Prediction and Ranking Model
- Objective: realised bookings (conversion along with the realization of bookings)
- Implemented the following four methods: RNN, GRU, LSTM, and BiLSTM.
- Training data:
- 1 million users
- Sequences of their clicked hotels within a session
- Pre-processing: padded and limited to 15 hotels.
- Model objective: the probability of the user for realised booking at high-rated hotels.
- Proposed architecture (disclaimer: I couldn’t grok it from the paper)
-
Embedding layer: 100 dim
torch.nn.Embedding(num_embeddings=all_hotels, embedding_dim=100)

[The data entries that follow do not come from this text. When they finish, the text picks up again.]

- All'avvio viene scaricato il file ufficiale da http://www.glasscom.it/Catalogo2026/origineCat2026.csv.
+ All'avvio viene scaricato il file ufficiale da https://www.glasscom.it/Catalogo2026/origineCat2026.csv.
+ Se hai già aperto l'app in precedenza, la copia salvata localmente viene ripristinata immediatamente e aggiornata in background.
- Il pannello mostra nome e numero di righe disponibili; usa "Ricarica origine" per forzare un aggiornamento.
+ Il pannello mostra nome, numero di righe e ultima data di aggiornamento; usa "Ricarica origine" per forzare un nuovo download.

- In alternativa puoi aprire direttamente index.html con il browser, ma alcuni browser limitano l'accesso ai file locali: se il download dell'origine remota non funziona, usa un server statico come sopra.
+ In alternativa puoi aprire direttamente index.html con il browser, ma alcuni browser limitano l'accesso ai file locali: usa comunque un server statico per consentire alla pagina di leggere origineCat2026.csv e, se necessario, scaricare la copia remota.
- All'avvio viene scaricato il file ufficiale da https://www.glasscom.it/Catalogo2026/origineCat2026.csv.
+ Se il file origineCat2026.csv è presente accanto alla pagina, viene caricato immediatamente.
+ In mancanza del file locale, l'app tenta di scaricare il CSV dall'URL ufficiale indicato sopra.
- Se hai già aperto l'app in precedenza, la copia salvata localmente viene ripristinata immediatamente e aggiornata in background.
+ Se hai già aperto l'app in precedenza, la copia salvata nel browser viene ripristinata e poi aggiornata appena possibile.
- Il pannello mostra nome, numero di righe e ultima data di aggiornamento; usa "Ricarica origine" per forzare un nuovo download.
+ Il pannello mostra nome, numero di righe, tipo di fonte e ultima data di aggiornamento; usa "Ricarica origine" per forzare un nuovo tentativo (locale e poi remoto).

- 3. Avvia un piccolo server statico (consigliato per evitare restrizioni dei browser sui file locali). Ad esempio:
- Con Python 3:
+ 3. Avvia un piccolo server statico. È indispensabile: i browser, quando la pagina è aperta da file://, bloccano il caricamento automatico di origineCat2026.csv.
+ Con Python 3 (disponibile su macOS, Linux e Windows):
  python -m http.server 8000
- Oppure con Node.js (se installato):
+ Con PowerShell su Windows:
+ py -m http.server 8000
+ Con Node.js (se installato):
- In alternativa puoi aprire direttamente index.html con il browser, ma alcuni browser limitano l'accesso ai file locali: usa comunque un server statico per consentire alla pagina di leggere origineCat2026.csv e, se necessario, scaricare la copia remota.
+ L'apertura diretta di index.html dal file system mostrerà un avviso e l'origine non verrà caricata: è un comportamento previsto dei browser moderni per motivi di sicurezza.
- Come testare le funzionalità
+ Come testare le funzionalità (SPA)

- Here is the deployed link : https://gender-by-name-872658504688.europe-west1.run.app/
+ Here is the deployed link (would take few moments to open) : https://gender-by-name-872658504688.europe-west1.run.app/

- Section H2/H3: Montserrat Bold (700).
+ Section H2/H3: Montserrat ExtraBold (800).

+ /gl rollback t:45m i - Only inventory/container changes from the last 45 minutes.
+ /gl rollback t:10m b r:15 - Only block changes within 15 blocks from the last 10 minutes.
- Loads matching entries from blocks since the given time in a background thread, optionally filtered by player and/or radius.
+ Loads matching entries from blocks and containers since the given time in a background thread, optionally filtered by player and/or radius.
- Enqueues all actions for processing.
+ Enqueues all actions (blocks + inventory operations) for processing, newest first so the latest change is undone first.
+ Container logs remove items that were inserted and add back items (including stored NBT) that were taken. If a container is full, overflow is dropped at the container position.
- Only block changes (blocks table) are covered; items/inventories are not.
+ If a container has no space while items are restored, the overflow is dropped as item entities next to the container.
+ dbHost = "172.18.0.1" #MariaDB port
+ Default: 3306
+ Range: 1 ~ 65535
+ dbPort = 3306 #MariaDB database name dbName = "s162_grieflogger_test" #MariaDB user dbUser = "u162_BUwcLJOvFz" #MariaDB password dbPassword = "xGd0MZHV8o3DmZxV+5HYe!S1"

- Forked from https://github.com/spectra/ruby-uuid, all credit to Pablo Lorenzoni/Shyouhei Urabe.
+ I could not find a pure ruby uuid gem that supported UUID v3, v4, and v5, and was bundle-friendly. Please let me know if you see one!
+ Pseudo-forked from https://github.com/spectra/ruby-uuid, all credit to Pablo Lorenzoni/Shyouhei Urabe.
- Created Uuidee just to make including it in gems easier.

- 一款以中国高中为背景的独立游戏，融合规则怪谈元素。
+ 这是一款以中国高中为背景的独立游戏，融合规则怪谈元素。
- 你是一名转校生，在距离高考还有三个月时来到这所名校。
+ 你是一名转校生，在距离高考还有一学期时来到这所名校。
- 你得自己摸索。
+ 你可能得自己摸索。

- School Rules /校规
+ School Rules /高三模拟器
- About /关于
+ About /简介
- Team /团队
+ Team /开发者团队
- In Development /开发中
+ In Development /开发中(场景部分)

- Embedding concat layer (
torch.cat()
)- Not sure why they concatenated the embeddings.. The embedding tensor should have been input to the RNN layer. Otherwise, no recurrence will happen.
-
2 BiLSTM layers
torch.nn.LSTM( input_size=1530, hidden_size=512, num_layers=2, bidirectional=True) )
- Flatten layer (
torch.nn.Flatten()
) -
4 ReLU dense layers
l1 = torch.nn.ReLU(torch.nn.Linear(512*2, 512)) l2 = torch.nn.ReLU(torch.nn.Linear(512, 256)) l3 = torch.nn.ReLU(torch.nn.Linear(256, 128)) l4 = torch.nn.ReLU(torch.nn.Linear(128, 1))
- Softmax layer
- Output layer
-
Embedding Evaluation
- Embedding dimension: 100
- Get the top 10 similar hotels for all the hotels in the training dataset using cosine similarity.
- Four accuracy metrics:
- Location
- Distance
- Price
- Ratings
-
Metric formulation
\[\text{Sim Index @ x} = \frac{\sum_{i=1}^{H} \text{sim@x}(\text{top-10 hotels}, i)}{H} \\\]- \(x\) can be any of the following: Location, Distance, Price, Ratings
- \(H\) is a set of all query hotels;
- \(\text{sim@x}(\text{top-10 hotels}, i)\) is the similarity score for metric \(x\).
- Ranges between 0 and 10.
- \(\text{sim@Location}\): fraction of top-10 hotels lying in the same city as the query hotel \(i\).
- \(\text{sim@Distance}\): fraction of top-10 hotels that are within a 20km radius of the query hotel \(i\).
- \(\text{sim@Price}\): fraction of top-10 hotels that are within +/-15% of the price of the query hotel \(i\).
- \(\text{sim@Ratings}\): fraction of top-10 hotels that are +/-1 rating from the query hotel \(i\).
- Following are the evaluation results with the winner highlighted:
- Qualitative eval also yielded positive results.
Ranking Model Evaluation
- Offline evaluation metric: Hit Ratio, MRR
-
\(\text{Precision@k}\) or Hit Ratio: fraction of users for which the booked hotel was among the top-k recommendations.
\[\text{Precision@k} = \frac{U_{hit}^k}{U_{all}}\] - 15 total model variants:
- 3 variants with basic RNN
- 4 variants each with LSTM, GRU, and BiLSTM
- Selected one variant from each model type-based on validation results.
- Created a dataset aligned with the real-time environment. (Session logs?)
- Out-of-time validation on this dataset.
- The BiLSTM variant was the best-performing model.
- Online evaluation metrics:
- Realized bookings at high-rated hotels.
- C*R (multiplication of booking conversion and realization of bookings) at high-rated hotels.
- Observed lifts of 3% to 6% in realized hotel bookings across different geographies.
Review Conclusion
- The paper proposed building a DL model with two parts: embedding gen and ranking model.
- The embeddings are the intermediate output of the ranking model. Not sure why it is called a separate model in the paper.
- The model is an important part of this paper, yet
- It does not discuss the training data construction in detail.
- Few left-out details about the architecture made it difficult to comprehend it.
- There was no discussion about inferencing and the candidate set of restaurants to rank.
- The embedding evaluation framework was comprehensive and quantified the effectiveness of the embeddings.
- Model evaluation methodology followed the standard process of train-time validation and out-of-time validation steps.
- One thing lacking was comparison with tree-based models like gradient boosted trees which have shown good performance in recommendation tasks in both industry and research.